The device helps patients get oxygen into their blood and carbon dioxide out. It's meant for patients who are too sick to be maintained on a ventilator, said Dr. Joseph Zwischenberger, chairman of UK's Department of Surgery.

"This is designed as temporary treatment for severe respiratory failure," Zwischenberger said.

It will help patients who are waiting for a lung transplant and those with severe pneumonia or other illnesses whose lungs need time to heal, Zwischenberger said.

The beauty of the product, called the Avalon Elite Bi-Caval Double Lumen Catheter, is that it removes blood from the body and pumps it back in using a single catheter.

"With this configuration, the blood that's going to the lungs is already oxygenated, so it's letting the lungs rest." said Robert Foster, CEO of Avalon Laboratories, the California company that manufactures the product.

Patients who are on the device will still be able to sit up, Zwischenberger said. His goal is to have them be able to walk around.

A similar treatment was available to children before, but it was inefficient, Zwischenberger said.
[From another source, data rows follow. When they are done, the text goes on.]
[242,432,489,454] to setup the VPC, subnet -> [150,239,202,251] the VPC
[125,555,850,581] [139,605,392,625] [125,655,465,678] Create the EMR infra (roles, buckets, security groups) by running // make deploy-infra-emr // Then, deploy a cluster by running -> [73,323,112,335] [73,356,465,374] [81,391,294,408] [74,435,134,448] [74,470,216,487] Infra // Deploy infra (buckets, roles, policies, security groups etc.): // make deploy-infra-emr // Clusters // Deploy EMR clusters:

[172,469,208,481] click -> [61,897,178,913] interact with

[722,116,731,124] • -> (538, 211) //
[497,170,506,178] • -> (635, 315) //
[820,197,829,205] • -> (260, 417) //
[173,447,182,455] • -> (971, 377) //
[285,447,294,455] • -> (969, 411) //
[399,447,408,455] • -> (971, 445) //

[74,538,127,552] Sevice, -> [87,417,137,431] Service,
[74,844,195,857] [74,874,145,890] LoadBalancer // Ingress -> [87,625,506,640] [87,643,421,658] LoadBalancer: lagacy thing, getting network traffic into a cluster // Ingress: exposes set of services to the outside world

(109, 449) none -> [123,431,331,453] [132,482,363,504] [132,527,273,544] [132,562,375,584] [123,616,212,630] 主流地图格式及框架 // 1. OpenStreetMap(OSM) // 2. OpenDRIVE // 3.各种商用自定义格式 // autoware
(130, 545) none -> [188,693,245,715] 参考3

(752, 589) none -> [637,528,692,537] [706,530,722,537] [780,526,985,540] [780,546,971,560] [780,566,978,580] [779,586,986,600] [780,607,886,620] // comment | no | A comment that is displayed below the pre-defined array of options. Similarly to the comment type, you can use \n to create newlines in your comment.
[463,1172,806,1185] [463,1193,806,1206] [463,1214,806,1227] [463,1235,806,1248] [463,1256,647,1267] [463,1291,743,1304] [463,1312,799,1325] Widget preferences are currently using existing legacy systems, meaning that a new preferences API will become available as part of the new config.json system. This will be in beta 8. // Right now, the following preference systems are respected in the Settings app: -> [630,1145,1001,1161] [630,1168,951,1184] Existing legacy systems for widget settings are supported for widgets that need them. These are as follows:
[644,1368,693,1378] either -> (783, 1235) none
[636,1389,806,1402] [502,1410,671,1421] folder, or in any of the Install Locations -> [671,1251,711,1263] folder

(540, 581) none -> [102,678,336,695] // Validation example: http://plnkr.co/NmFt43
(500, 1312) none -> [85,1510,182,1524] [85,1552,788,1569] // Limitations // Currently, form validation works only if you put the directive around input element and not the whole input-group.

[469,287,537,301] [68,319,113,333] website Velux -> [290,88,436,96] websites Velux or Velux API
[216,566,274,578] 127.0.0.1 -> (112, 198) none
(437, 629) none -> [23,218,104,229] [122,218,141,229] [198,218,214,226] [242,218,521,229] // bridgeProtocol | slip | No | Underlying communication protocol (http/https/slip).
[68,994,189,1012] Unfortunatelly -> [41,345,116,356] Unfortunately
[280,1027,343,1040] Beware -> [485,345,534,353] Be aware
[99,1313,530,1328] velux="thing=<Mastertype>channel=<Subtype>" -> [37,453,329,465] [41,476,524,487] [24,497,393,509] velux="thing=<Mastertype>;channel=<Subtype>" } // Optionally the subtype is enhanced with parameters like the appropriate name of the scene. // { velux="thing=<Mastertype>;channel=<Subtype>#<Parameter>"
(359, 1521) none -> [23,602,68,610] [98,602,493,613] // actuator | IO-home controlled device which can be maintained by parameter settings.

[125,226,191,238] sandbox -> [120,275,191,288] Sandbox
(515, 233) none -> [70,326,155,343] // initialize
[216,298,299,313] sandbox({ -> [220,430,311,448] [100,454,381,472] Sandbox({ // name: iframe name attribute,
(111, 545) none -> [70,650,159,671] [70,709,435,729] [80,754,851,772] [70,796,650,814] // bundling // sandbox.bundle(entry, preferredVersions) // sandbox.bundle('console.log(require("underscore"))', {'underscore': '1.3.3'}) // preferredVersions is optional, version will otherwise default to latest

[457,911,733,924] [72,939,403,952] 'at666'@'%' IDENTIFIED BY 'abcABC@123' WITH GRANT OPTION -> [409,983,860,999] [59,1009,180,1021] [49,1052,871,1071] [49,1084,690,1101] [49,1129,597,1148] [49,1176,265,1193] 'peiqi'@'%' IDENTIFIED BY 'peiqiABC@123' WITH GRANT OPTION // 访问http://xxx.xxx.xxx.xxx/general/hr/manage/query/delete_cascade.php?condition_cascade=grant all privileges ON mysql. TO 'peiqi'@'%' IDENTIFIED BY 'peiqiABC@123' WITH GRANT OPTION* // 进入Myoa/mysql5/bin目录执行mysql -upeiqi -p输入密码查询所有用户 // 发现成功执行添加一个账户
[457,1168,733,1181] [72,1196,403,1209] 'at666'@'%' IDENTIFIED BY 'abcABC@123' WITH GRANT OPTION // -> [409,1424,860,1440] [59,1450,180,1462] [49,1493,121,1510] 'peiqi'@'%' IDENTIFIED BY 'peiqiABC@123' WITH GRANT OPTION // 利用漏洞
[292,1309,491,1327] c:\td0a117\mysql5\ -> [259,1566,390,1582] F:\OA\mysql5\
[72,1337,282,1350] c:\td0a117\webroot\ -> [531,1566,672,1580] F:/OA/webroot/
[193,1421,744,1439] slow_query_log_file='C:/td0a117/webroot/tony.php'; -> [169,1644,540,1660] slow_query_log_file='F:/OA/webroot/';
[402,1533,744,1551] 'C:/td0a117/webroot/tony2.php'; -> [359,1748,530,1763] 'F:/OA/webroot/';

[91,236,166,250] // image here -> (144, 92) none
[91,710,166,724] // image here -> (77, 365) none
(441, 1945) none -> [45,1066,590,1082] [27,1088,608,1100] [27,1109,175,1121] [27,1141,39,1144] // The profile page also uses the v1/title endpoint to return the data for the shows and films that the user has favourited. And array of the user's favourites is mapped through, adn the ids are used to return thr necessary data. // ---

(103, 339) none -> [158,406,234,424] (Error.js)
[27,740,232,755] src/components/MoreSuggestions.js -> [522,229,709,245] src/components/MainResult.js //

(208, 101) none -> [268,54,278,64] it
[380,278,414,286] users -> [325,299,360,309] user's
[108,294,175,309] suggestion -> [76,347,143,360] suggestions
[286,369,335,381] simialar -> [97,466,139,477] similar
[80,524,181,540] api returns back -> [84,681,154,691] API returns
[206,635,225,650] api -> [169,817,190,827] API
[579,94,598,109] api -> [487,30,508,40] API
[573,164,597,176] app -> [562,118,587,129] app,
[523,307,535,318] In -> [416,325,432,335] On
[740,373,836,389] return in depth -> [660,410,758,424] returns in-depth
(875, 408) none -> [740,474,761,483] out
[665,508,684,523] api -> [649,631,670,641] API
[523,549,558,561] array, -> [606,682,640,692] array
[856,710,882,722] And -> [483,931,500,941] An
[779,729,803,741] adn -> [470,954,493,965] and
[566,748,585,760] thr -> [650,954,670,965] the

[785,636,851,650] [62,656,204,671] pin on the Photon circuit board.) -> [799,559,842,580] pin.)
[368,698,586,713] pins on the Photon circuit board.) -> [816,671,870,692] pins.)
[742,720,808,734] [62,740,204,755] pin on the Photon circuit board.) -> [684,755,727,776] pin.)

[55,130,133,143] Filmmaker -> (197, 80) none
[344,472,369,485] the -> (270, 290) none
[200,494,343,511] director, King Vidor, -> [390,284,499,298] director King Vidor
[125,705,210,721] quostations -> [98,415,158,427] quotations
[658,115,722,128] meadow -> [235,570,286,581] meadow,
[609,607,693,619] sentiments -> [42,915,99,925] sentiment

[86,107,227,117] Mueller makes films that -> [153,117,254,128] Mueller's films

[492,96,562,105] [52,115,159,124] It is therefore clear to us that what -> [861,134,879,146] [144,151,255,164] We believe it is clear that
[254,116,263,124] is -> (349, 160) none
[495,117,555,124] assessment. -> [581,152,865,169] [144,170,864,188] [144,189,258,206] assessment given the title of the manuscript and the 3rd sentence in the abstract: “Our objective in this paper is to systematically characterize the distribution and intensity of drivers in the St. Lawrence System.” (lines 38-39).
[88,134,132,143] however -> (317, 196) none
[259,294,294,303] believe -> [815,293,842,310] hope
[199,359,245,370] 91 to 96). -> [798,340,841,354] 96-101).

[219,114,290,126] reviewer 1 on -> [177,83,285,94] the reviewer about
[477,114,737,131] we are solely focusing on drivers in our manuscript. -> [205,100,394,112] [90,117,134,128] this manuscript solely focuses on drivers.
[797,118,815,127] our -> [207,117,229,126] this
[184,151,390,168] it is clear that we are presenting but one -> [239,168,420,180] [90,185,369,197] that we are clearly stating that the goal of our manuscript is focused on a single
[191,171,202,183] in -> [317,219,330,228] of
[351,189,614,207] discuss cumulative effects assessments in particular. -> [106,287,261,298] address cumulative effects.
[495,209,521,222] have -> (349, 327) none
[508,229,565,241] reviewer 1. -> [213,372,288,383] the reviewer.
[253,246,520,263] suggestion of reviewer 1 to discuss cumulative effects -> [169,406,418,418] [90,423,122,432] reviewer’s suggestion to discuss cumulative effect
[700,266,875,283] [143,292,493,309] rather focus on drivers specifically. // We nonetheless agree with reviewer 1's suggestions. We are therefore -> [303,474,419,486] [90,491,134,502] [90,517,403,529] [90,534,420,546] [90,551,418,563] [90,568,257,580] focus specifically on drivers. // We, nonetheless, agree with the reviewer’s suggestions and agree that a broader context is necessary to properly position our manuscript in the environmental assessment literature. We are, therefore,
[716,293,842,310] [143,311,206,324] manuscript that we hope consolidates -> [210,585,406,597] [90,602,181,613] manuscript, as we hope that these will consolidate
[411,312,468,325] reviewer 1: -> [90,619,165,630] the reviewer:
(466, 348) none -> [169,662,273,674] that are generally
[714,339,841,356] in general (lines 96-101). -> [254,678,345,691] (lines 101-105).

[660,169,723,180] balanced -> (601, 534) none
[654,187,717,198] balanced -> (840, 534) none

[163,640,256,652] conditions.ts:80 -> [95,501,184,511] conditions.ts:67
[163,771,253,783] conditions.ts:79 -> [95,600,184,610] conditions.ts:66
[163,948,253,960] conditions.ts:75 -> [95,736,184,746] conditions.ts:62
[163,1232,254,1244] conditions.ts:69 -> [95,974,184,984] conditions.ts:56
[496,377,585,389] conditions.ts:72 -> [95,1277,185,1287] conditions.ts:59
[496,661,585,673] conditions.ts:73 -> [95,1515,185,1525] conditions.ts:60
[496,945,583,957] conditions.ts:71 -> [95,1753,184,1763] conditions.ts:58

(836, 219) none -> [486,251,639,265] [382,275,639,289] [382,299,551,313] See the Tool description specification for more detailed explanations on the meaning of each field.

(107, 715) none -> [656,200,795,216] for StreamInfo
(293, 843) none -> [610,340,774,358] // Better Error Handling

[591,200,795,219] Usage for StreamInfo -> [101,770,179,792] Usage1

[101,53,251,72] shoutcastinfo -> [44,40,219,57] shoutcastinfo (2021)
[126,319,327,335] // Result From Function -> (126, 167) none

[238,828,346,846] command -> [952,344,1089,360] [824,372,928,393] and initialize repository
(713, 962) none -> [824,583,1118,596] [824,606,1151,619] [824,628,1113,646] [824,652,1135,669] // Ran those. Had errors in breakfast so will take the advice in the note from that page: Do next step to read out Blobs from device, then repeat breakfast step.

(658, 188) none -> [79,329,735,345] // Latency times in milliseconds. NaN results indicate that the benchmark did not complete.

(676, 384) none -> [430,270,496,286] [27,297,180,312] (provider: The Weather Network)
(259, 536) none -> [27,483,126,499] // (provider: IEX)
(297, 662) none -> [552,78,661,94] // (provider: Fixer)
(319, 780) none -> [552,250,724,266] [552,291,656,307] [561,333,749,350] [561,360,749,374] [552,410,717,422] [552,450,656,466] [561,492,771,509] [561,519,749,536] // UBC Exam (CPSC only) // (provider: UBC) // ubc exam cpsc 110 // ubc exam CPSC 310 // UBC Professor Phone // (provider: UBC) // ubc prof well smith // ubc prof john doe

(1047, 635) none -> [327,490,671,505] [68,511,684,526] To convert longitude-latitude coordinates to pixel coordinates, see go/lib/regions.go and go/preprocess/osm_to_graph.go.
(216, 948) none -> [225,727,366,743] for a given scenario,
It recirculated 20 percent of the deoxygenated blood, which is hard on the body.

In addition, surgeons often had trouble with kinking.

Dr. Jonathan Haft, a cardiac surgeon at the University of Michigan, said the device will be most useful for patients whose lungs are failing more quickly than a donated organ can be found for them. If these patients have to be put on a respirator, their health often deteriorates to a point that they are no longer good candidates for transplant.

"Nobody wants to transplant somebody on a respirator, because the results are worse," said Haft, who was not involved in the development of the product.

The device became available for use Thursday. It was approved by the Federal Drug Administration in October. Zwischenberger and Dr. Dongfang Wang, director of UK's Artificial Organ Laboratory, developed the device when they worked at the University of Texas Medical Branch.

The device, which can be used only once, costs $1,000 to $2,000, depending on the size of the patient it's designed for, Foster said. It is used with an oxygenator and pump.

The University of Michigan and the University of Kentucky are among the 12 teaching hospitals where the catheter will be used this year. The company has not yet released the product to other hospitals.

Foster anticipates that more than 1,000 of the devices will be used in the first year and 5,000 in the second. His company spent three years and more than $10 million to bring the product to market, he said.